Why is the formula for diffraction gratings not the same as for a double-slit diffraction formula?

Question

I understand how to derive the formula for diffraction gratings as you just have to compare the light rays approaching at a maxima point. The formula for diffraction grating formula is shown below : $$d \sin{\theta} = mλ$$ where $d =$ distance between slits/slit separation

From my understanding, the double-slit formula is derived from small-angle approximations but we can't assume small angles for a diffraction grating as there is a lot more interference and diffraction. Formula for double slits is shown below : $$w = \frac{mλD}s$$ Where $w =$ distance between fringes, $m =$ fringe order. $D =$ distance between slits, and screen $s =$ distance between slits/slit separation.
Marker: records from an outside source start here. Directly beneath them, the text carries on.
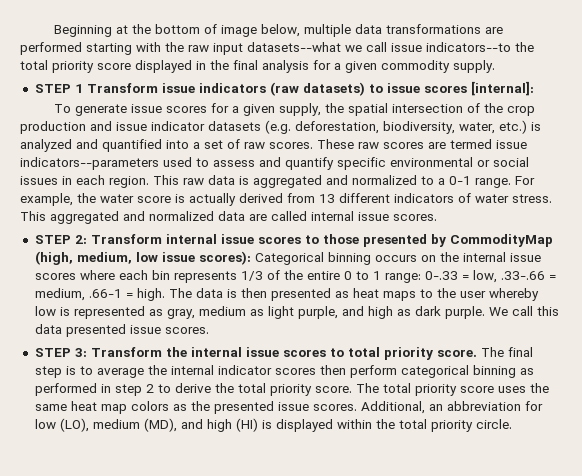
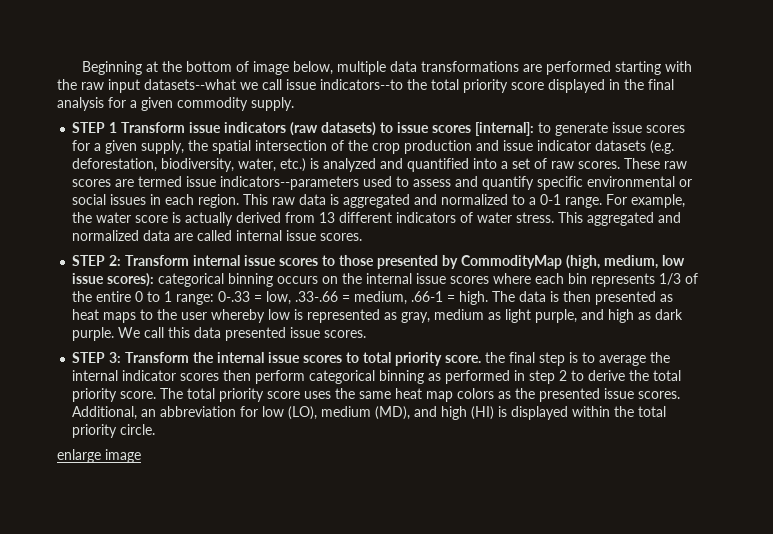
- STEP 1 Transform issue indicators (raw datasets) to issue scores [internal]:
- To generate issue scores for a given supply, the spatial intersection of the crop production and issue indicator datasets (e.g. deforestation, biodiversity, water, etc.) is analyzed and quantified into a set of raw scores.
+ STEP 1 Transform issue indicators (raw datasets) to issue scores [internal]: to generate issue scores for a given supply, the spatial intersection of the crop production and issue indicator datasets (e.g. deforestation, biodiversity, water, etc.) is analyzed and quantified into a set of raw scores.
- STEP 2: Transform internal issue scores to those presented by CommodityMap (high, medium, low issue scores): Categorical binning occurs on the internal issue scores where each bin represents 1/3 of the entire 0 to 1 range: 0-.33 = low, .33-.66 = medium, .66-1 = high.
+ STEP 2: Transform internal issue scores to those presented by CommodityMap (high, medium, low issue scores): categorical binning occurs on the internal issue scores where each bin represents 1/3 of the entire 0 to 1 range: 0-.33 = low, .33-.66 = medium, .66-1 = high.
- STEP 3: Transform the internal issue scores to total priority score. The final step is to average the internal indicator scores then perform categorical binning as performed in step 2 to derive the total priority score.
+ STEP 3: Transform the internal issue scores to total priority score. the final step is to average the internal indicator scores then perform categorical binning as performed in step 2 to derive the total priority score.
+ enlarge image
What I can't seem to do is visualize this scenario as I do not fully understand why the angle, $\theta$ between the centre and a maxima point cannot be small for a diffraction grating as well? And so small angle approximations can't be used?

Answer 1

Writing your second equation using the same symbols of the first equation $(s\rightarrow d)$: $$ w = \frac{m \lambda D}{d}.$$

Then, from geometry, $w = D \tan\Theta$, so you end up with: $$ d\tan\Theta = m\lambda $$ for the double slit diffraction pattern. Which, as you are saying, is different from the general diffraction grating formula: $$ d\sin\Theta = m\lambda.$$

You can see that these two are the same in the small angle approximation, because for small $\Theta$ you have $\sin\Theta \approx \Theta \approx \tan\Theta$.

The reason for the small angle is that the diffraction pattern satisfying the grating equation is the far-field (Fraunhofer) diffraction pattern. For which you would need the screen to be very far away from the slits/grating. Alternatively, you can have a lens, that brings the far-field pattern at its focal length $f$.